Alan, First Lord High Steward of Scotland, married Margaret, daughter of Fergus, Earl of Galloway, and had five children, the third being Simon, progenitor of the Boyds. Alan died in 1153, and Simon, his third son, became the second Lord High Steward of Scotland. Robert, son of Simon, being of fair complexion, was called "Boidle" or "Boidel" in Gaelic, meaning Boyt or Bo — "fair or beautiful." This became a surname, and Robert Boyd, "the Fair," is the common ancestor of all of the name Boyd. He died prior to 1240 A. D., and left a son, Sir Robert Boyd. Dean Castle, long the residence of the ancient family of Boyd, stands about a mile from Kilmarnock, Ayrshire, on the west coast of Scotland.
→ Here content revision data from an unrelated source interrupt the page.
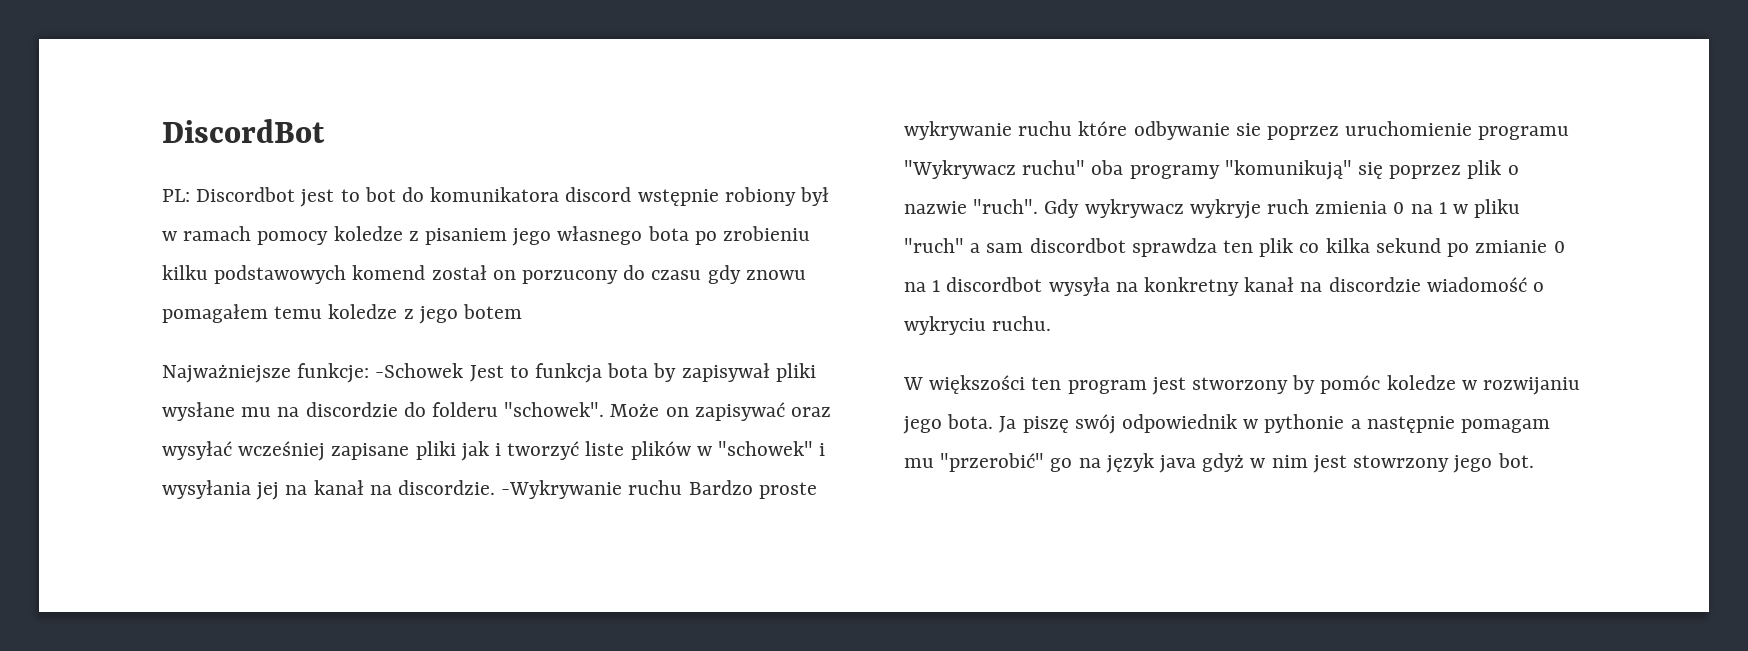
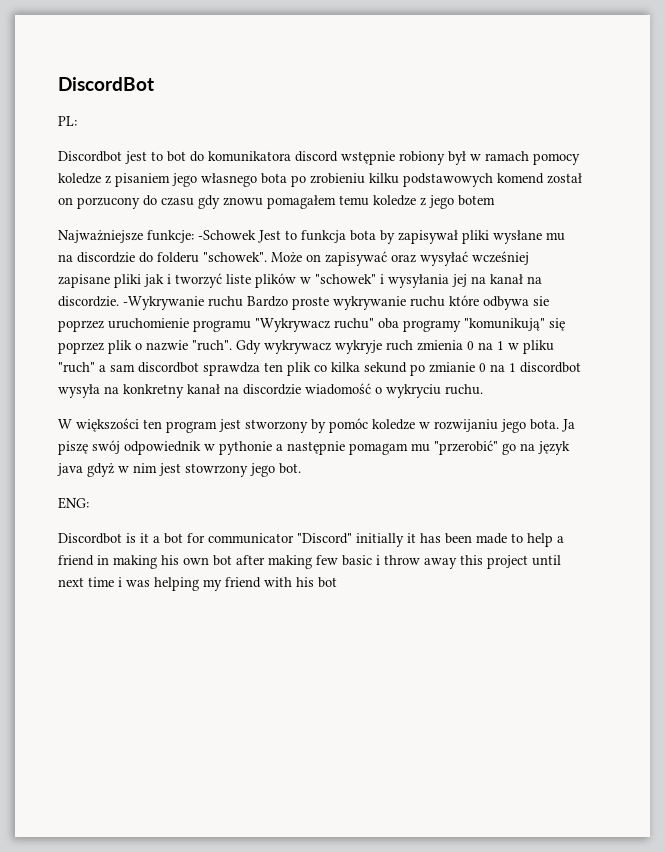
- PL: Discordbot jest to bot do komunikatora discord wstępnie robiony był w ramach pomocy koledze z pisaniem jego własnego bota po zrobieniu kilku podstawowych komend został on porzucony do czasu gdy znowu pomagałem temu koledze z jego botem
+ PL:
+ Discordbot jest to bot do komunikatora discord wstępnie robiony był w ramach pomocy koledze z pisaniem jego własnego bota po zrobieniu kilku podstawowych komend został on porzucony do czasu gdy znowu pomagałem temu koledze z jego botem
- -Wykrywanie ruchu Bardzo proste wykrywanie ruchu które odbywanie sie poprzez uruchomienie programu "Wykrywacz ruchu" oba programy "komunikują" się poprzez plik o nazwie "ruch".
+ -Wykrywanie ruchu Bardzo proste wykrywanie ruchu które odbywa sie poprzez uruchomienie programu "Wykrywacz ruchu" oba programy "komunikują" się poprzez plik o nazwie "ruch".
+ ENG:
+ Discordbot is it a bot for communicator "Discord" initially it has been made to help a friend in making his own bot after making few basic i throw away this project until next time i was helping my friend with his bot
The descent to the American Boyds during the centuries has been in many instances through younger sons of whom no record has been kept in the register's office of Scotland. They are first on record in America at Londonderry, where Boyds settled in 1718. They were Scotch-Irish who had gone into northern Ireland from Scotland about 1688, there married, and bred the hardy pioneer Scotch-Irish who perpetuated their home names in the new towns they created. The name is next found in New York City and Pennsylvania, where they settled prior to the revolution. There was also an early settlement in Virginia. The Boyds, like all the Scotch-Irish, were hardy, energetic, desirable citizens, and in settling in a new country usually chose the rugged country instead of the more fertile river bottoms, as did the Dutch. This was due to their early environment, as each chose location in accordance with youthful surroundings.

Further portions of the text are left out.